The system that will be demonstrated has 4 services that will allow us to buy a ticket for a concert. To fullfill this requirement the system must be able to do the following operations:

  1. Search for tickets (Synchronous)
  2. Book the ticket (Synchronous)
  3. Send an email to the user after the payment has been processed (Asynchronous)

Each operation will be handled by a different service and our entrypoint to perform them will be an API that uses these 3 services, thus the number of services being 4.

Our goal is to be able to observe the events - expected or unexpected - across the servivces in a dedicated view, ordered by the time they have been logged.

It is assumed that a logging-id is a string is generated in our entrypoint - the API. With this assumption, we move forward with building a mechanism that will share this string across multiple services. We will look at the need of this id in chapter Using the logging id.

Synchronous operations

As stated previously, GRPC will be the tool that will be used to perform synchronous actions across our services.

The definitions of the GRPC operations are stated as following:

service TicketService {
  rpc Search(SearchParameters) returns (AvailabilityResult);
  rpc Book(BookingParameters) returns (BookingResult);
}

The 2 methods will be called by the API that the user will use. After the ticket has been successfully been booked, a sqs message will be produced and consumed from a different service that is responsible for notifications.

GRPC has 2 parts. A client and a server which requires us to be able to use the logging-id both when sending a request from a client and when receiving a request on a server.

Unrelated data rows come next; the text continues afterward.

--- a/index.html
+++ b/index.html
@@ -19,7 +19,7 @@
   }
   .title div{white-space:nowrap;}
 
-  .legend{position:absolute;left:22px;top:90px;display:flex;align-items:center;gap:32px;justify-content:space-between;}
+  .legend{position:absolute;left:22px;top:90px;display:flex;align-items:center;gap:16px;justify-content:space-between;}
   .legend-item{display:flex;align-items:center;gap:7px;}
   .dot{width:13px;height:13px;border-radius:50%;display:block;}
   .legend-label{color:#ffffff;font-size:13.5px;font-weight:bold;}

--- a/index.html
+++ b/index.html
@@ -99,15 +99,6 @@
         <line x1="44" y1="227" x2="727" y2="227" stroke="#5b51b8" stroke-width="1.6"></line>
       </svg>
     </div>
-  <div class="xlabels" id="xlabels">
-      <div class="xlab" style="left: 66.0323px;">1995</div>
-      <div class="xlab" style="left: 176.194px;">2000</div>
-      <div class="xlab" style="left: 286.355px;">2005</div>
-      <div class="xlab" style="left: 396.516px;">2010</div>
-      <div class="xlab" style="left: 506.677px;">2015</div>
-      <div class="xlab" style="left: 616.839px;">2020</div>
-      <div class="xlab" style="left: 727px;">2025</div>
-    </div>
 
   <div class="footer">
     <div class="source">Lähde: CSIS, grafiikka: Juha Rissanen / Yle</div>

Apart from the request message that GRPC uses, it also has metadata that allows clients and servers to transfer more information than the request itself. Using the metadata we can now pass the id from the client using the following approach:

import io.grpc.Metadata

val key = Metadata.Key.of("logging-id", Metadata.ASCII_STRING_MARSHALLER)
val loggingId = "logging-id-1234"

val metadata = Metadata().apply { 
  put(key, loggingId)
}

ticketStub.search(searchParameters {  }, metadata)

Servers need to use Interceptors in order to be able to access the metadata of the request. The interceptor will extract the header from the call and place it somewhere where the service implementation will be able to access it.

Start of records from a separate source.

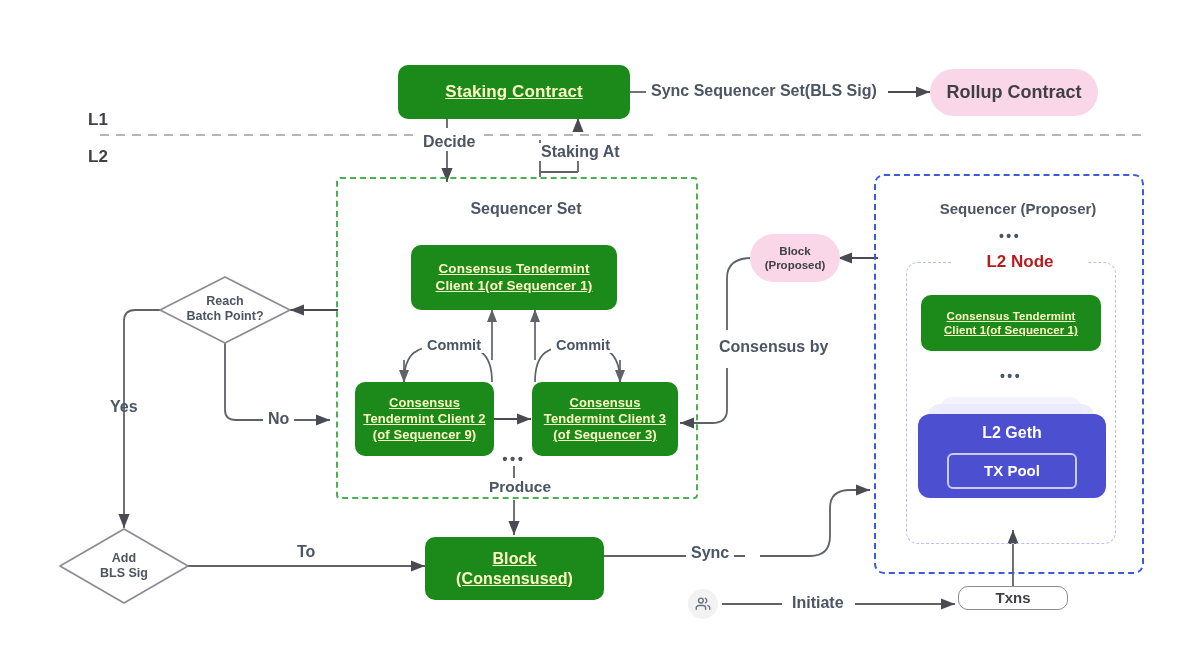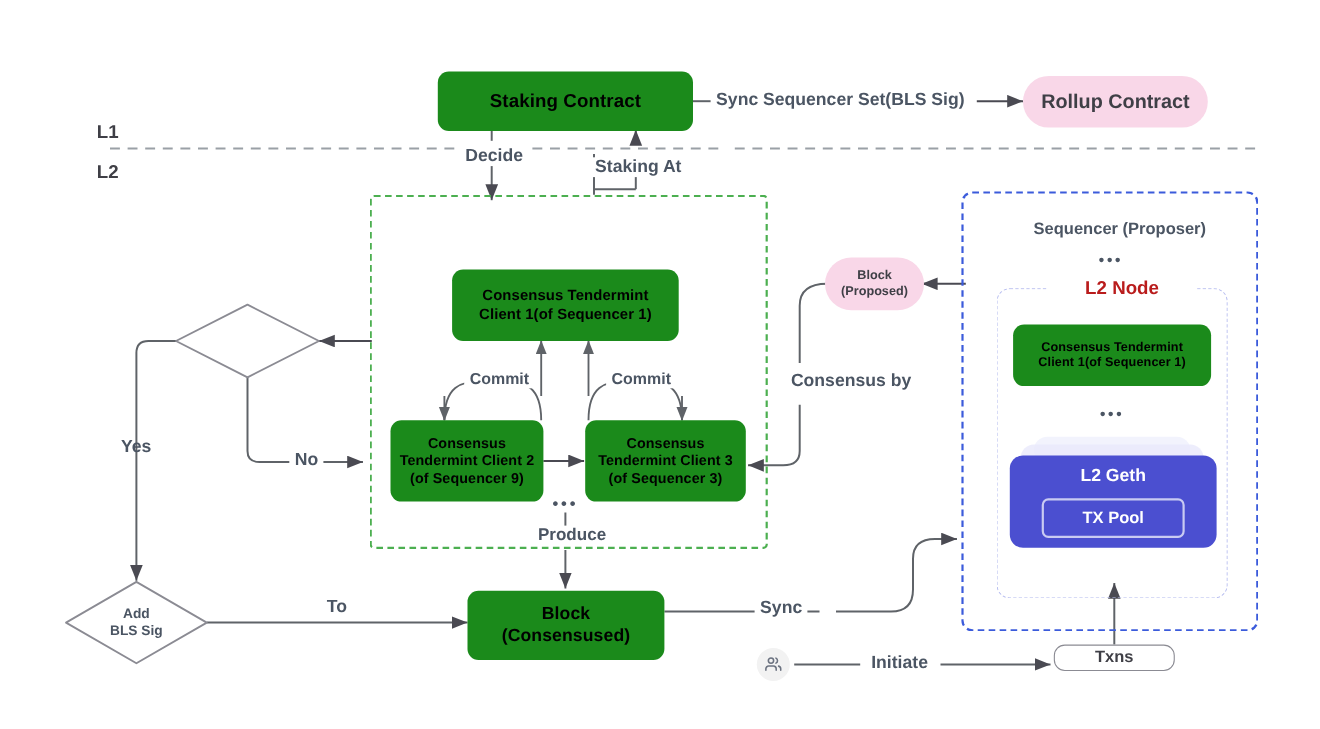--- a/index.html
+++ b/index.html
@@ -19,8 +19,9 @@
   .node{position:absolute;box-sizing:border-box;display:flex;align-items:center;
         justify-content:center;text-align:center;line-height:1.22;}
   .green-box{
-    background:#1b8a1b;color:#000000;border-radius:10px;font-weight:700;
+    background:#1b8a1b;color:#fef9c3;border-radius:10px;font-weight:700;
     letter-spacing:.1px;
+    text-decoration:underline;
   }
   .pink-pill{
     background:#f9d7e8;color:#3f3f46;border-radius:40px;font-weight:700;

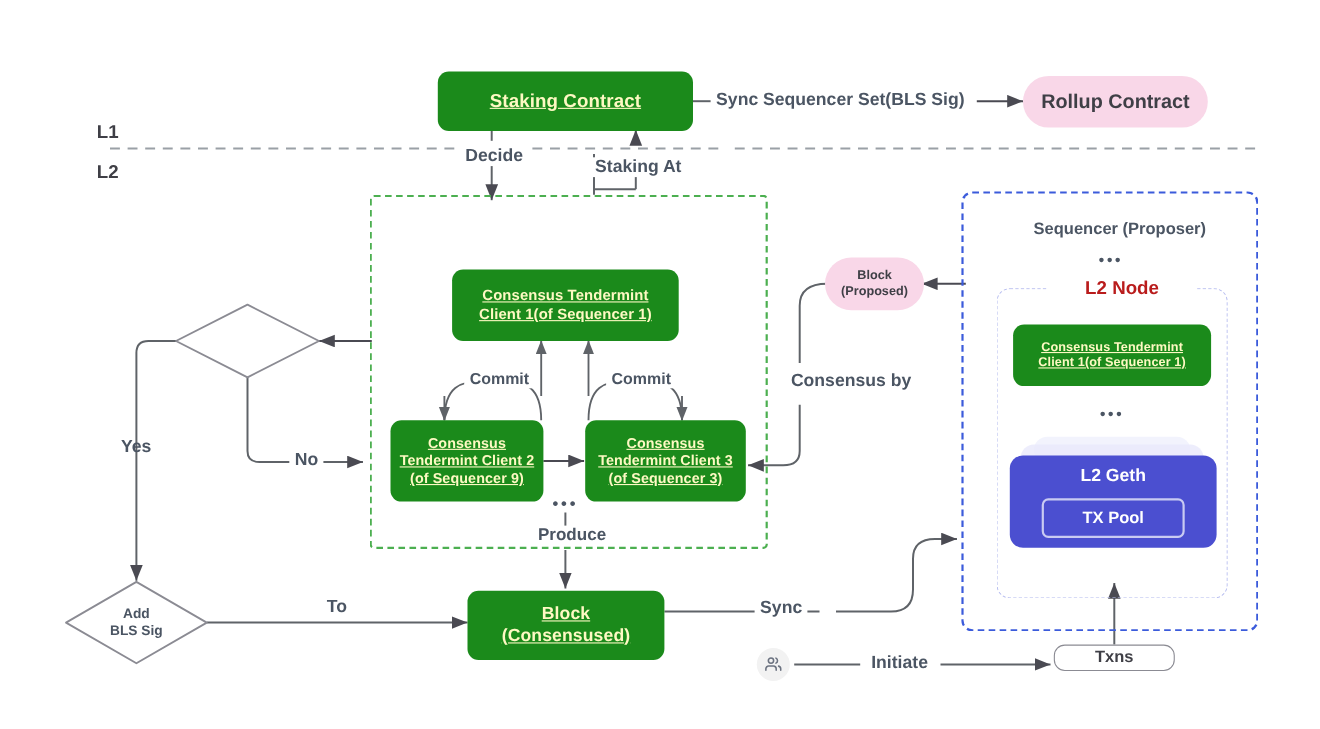--- a/index.html
+++ b/index.html
@@ -141,6 +141,7 @@
   <div class="layer-lbl" style="left:88px;top:147px;">L2</div>
 
   <div class="group group-green" style="left:336px;top:177px;width:362px;height:322px;"></div>
+  <div class="group-title" style="left:430px;top:200px;width:176px;font-size:16px;">Sequencer Set</div>
 
   <div class="group group-blue" style="left:874px;top:174px;width:270px;height:400px;"></div>
   <div class="group-title" style="left:905px;top:200px;width:210px;font-size:15px;">Sequencer (Proposer)</div>

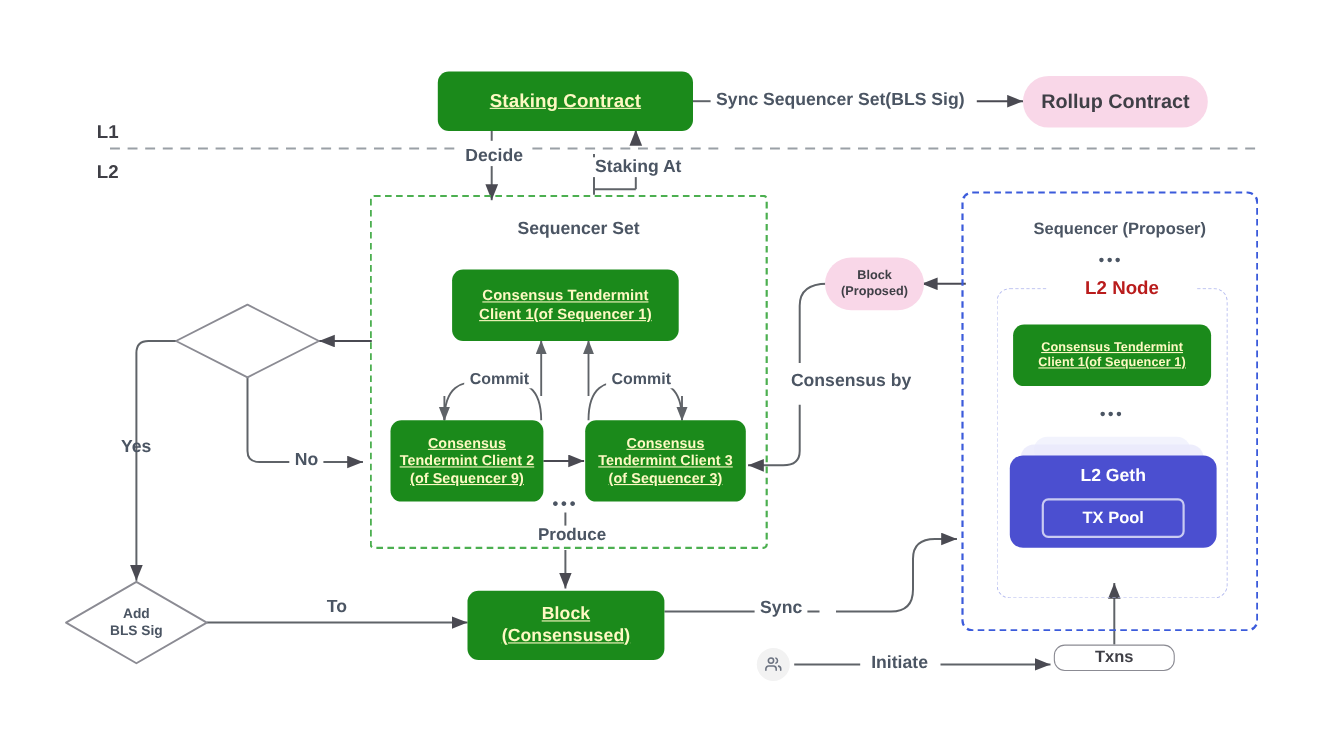--- a/index.html
+++ b/index.html
@@ -197,6 +197,10 @@
     <polygon points="124,529 188,566 124,603 60,566" fill="#ffffff" stroke="#8b8b93" stroke-width="1.7" stroke-linejoin="round"></polygon>
   </svg>
 
+  <div class="diamond-txt" style="left:165px;top:294px;width:120px;font-size:12.5px;">
+    <div>Reach</div>
+    <div>Batch Point?</div>
+  </div>
 
   <div class="diamond-txt" style="left:69px;top:551px;width:110px;font-size:12.5px;">
     <div>Add</div>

Since we are using grpc-kotlin which uses coroutines for the service’s implementation, we need a solution for sharing data between the interceptor and the implementation since those 2 can run in different coroutines. grpc-kotlin also provides CoroutineContextServerInterceptor which is a GRPC interceptor that offers the option to modify the coroutine context where the grpc service implementation will run.

Following this path, we are now able to create an interceptor that does this using the given code snippet:

class LoggingContextElement(val loggingId: String) : AbstractCoroutineContextElement(LoggingContextElement),
    CoroutineContext.Element {
    override val key = Key

    companion object Key : CoroutineContext.Key<LoggingContextElement>
}

class LoggingInterceptor(private val context: CoroutineContext) :
    CoroutineContextServerInterceptor() {

    override fun coroutineContext(call: ServerCall<*, *>, headers: Metadata): CoroutineContext {
        val loggingId =
            headers.get(Metadata.Key.of("logging-id", Metadata.ASCII_STRING_MARSHALLER)) ?: generateTraceId()
        return context + LoggingContextElement(loggingId)
    }
}

and now we can use the interceptor:

private val server: Server = ServerBuilder.forPort(8000)
    .addService(ServerInterceptors.intercept(TicketService(), LoggingInterceptor(ctx)))
    .build()

and access the logging-id from the context using the coroutine context element:

class TicketService : TicketServiceGrpcKt.TicketServiceCoroutineImplBase() {
    override suspend fun search(request: SearchParameters): AvailabilityResult {
        val loggingId = coroutineContext[LoggingContextElement]?.loggingId
        return availabilityResult {  }
    }

    override suspend fun book(request: BookingParameters): BookingResult {
        val loggingId = coroutineContext[LoggingContextElement]?.loggingId
        return bookingResult {  }
    }
}

The generation of a new logging-id in case of absence of an existing one is for the case where the server will also need to act as a client to a differet service. The diagrams below demonstrate the 2 cases of a logging id being used between 2 services. One having a pre-existing id passed from the client and one generating a new id when the client has not sent one.

Examples:

  1. With id
  2. Without id

Now Search and Book methods are able to use the same logging-id generated in API:

Asynchronous operations

In a synchronous operation we can corellate logs across services by looking at their timestamps. If the logs are grouped by time frames, we can assume that logs for a specific operation, in a specific timeframe are related. While it requires more mental overhead to manually associate logs, we can still do it up until to a specific point.

On the contrary, corellating logs in systems that also have asynchronous operations becomes harder since we cannot know when the async operation will be executed. Thus it is crucial for the observer to be able to see investigate the system by grouping the logs using a different grouping mechanism instead of grouping them by time frames.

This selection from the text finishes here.